Look through the data below for the string "none", and copy every line where it turns up.

PROVIDED INFORMATION:
■ ■ ■ ■
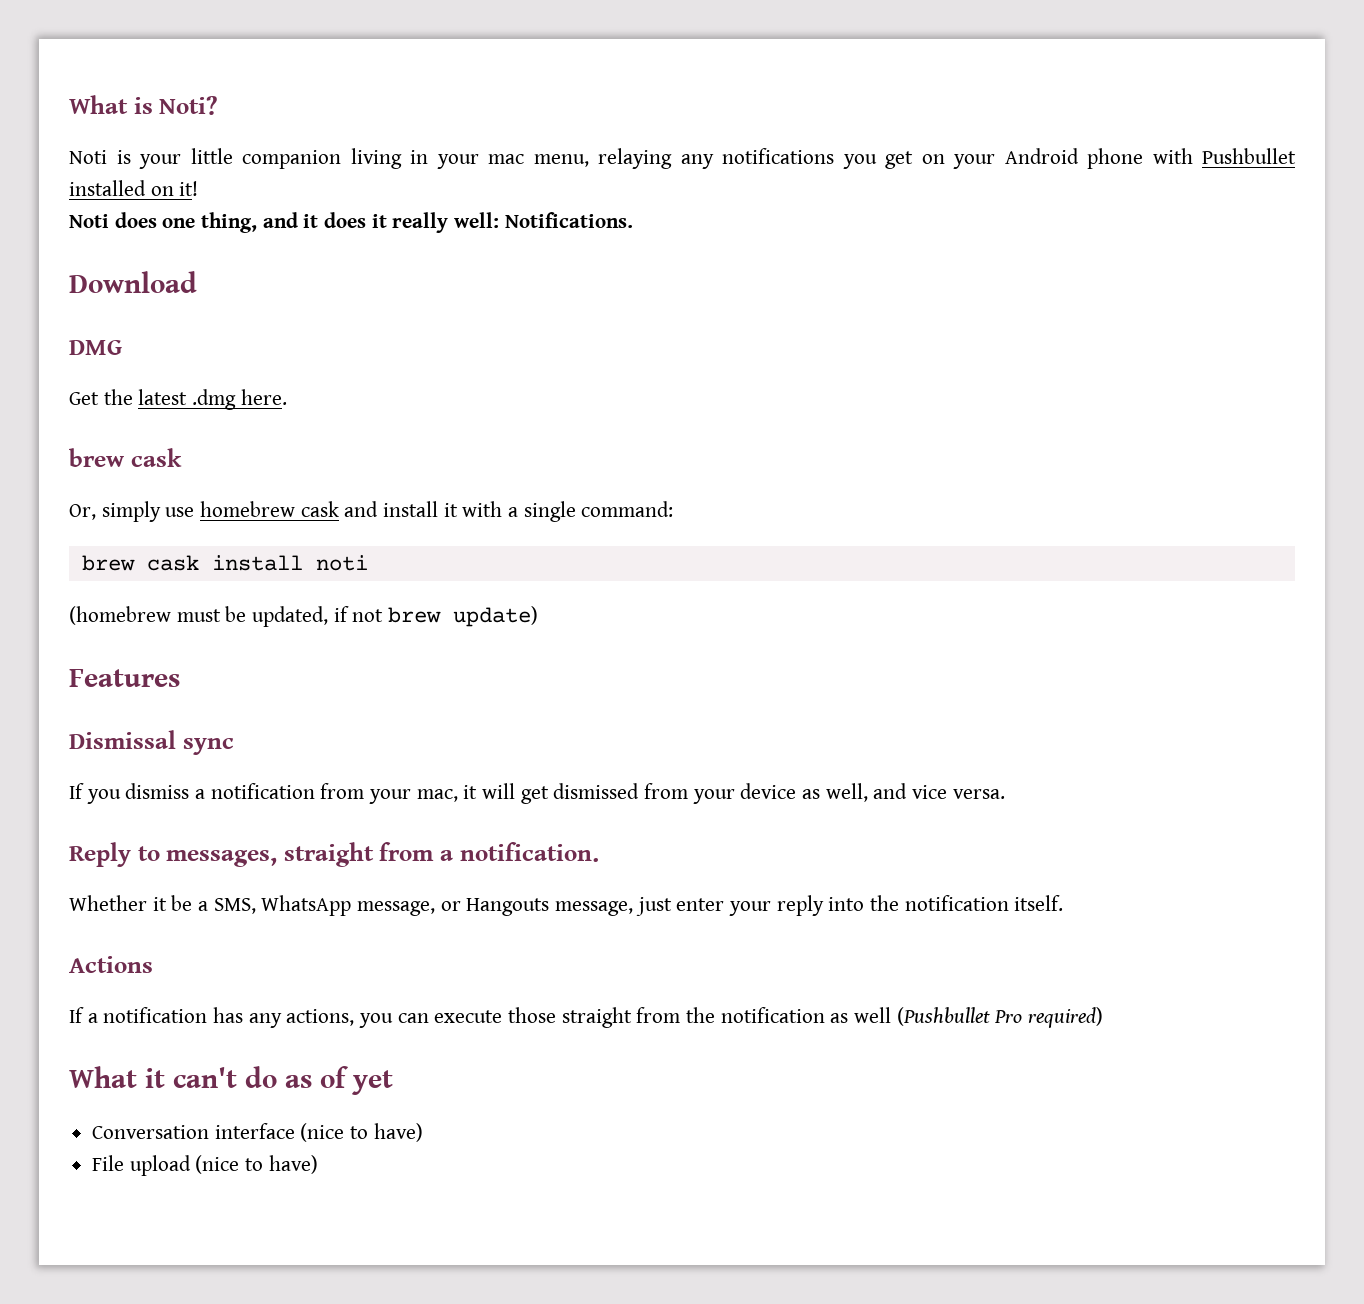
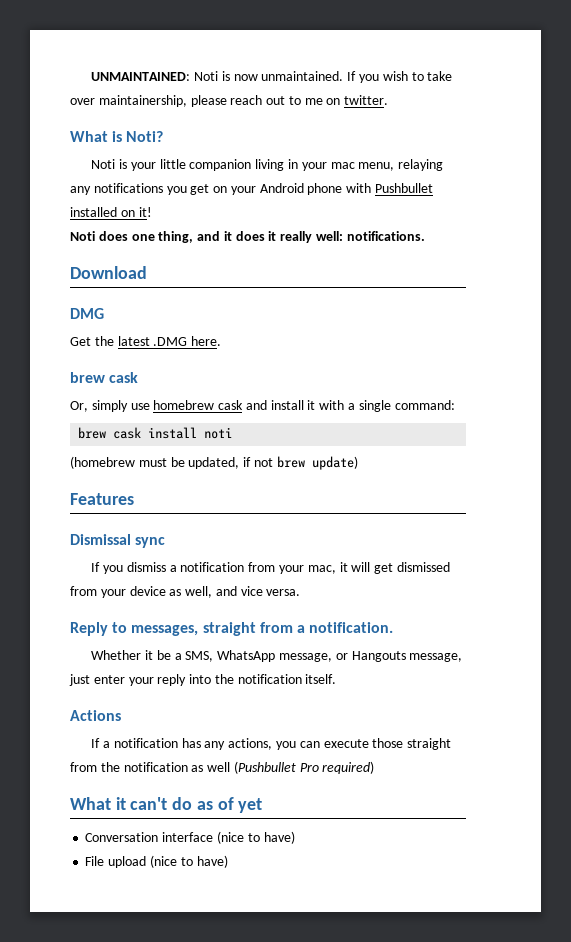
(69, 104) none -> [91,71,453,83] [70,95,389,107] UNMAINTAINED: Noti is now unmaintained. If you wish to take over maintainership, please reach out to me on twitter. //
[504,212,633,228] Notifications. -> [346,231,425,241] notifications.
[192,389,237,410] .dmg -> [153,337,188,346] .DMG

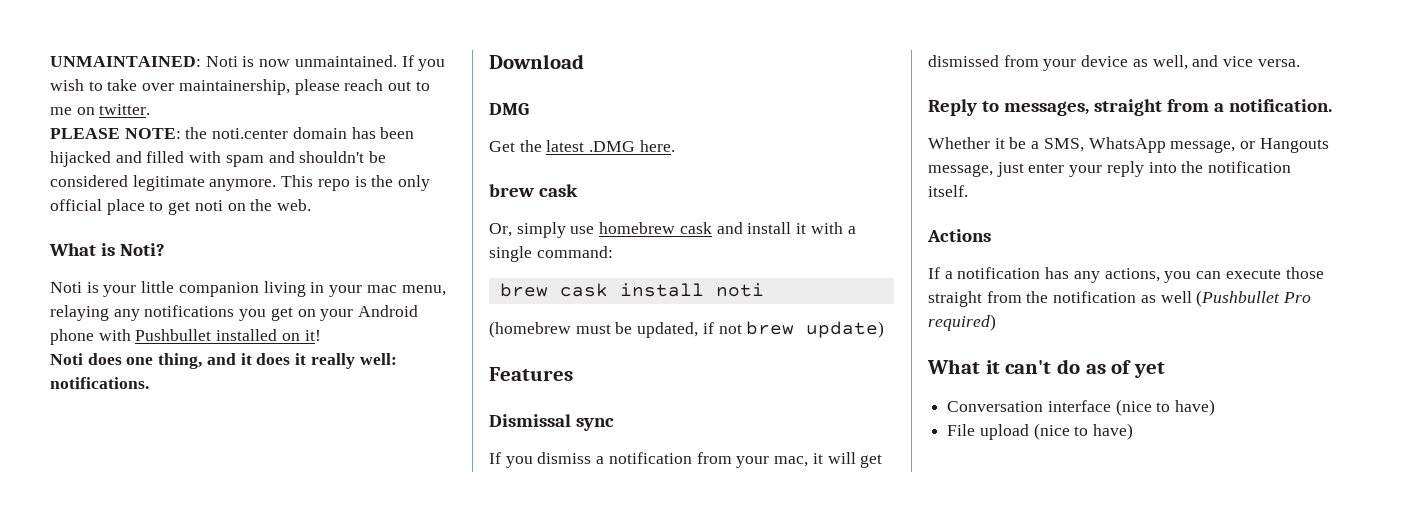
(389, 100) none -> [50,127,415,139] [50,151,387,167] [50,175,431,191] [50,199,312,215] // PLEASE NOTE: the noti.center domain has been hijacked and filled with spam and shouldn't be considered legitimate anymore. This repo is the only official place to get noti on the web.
■ ■ ■ ■
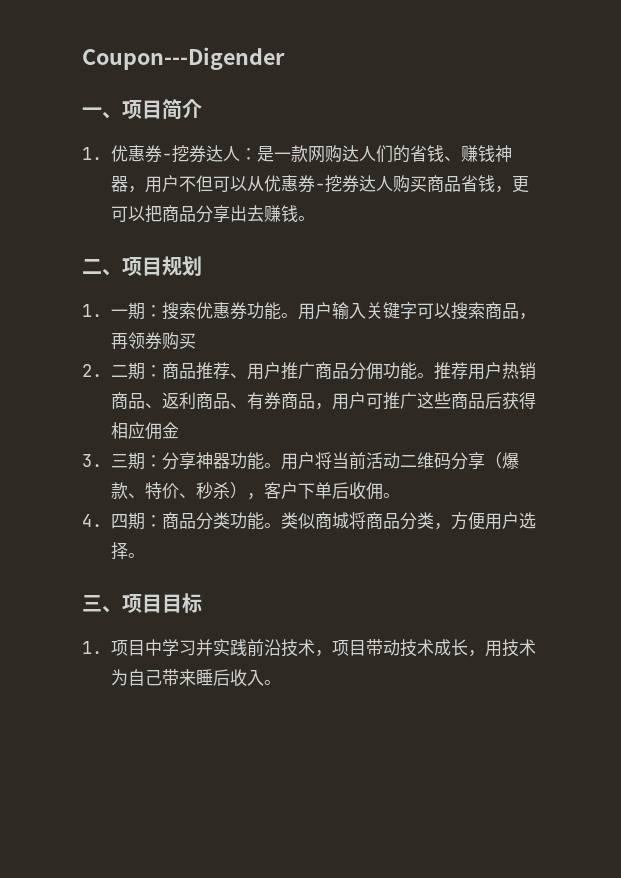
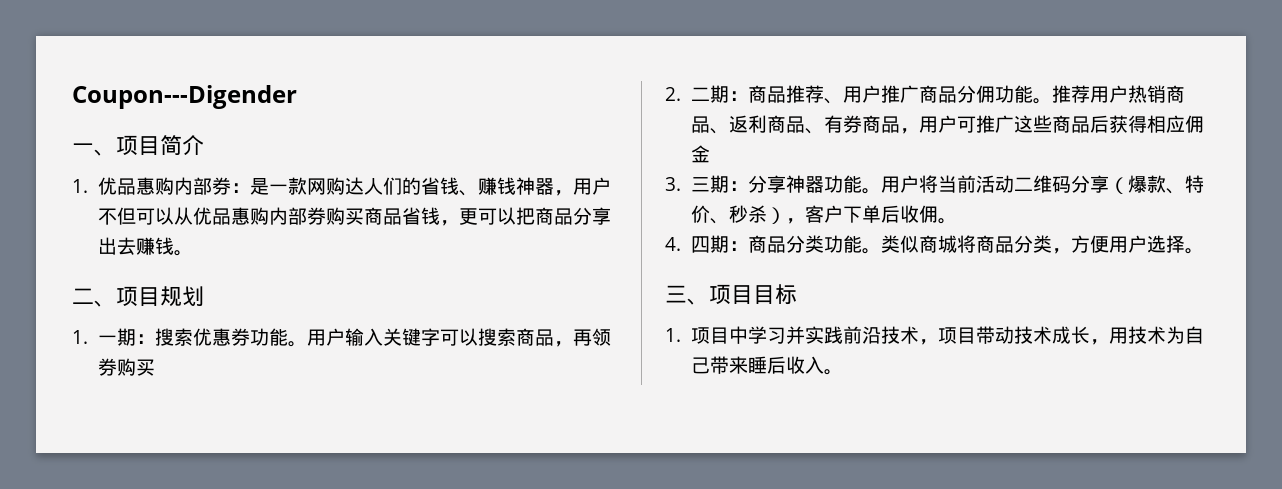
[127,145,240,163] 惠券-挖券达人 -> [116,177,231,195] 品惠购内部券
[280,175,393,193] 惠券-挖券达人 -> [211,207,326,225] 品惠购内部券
■ ■ ■ ■
OUTPUT BELOW:
(69, 104) none -> [91,71,453,83] [70,95,389,107] UNMAINTAINED: Noti is now unmaintained. If you wish to take over maintainership, please reach out to me on twitter. //
(389, 100) none -> [50,127,415,139] [50,151,387,167] [50,175,431,191] [50,199,312,215] // PLEASE NOTE: the noti.center domain has been hijacked and filled with spam and shouldn't be considered legitimate anymore. This repo is the only official place to get noti on the web.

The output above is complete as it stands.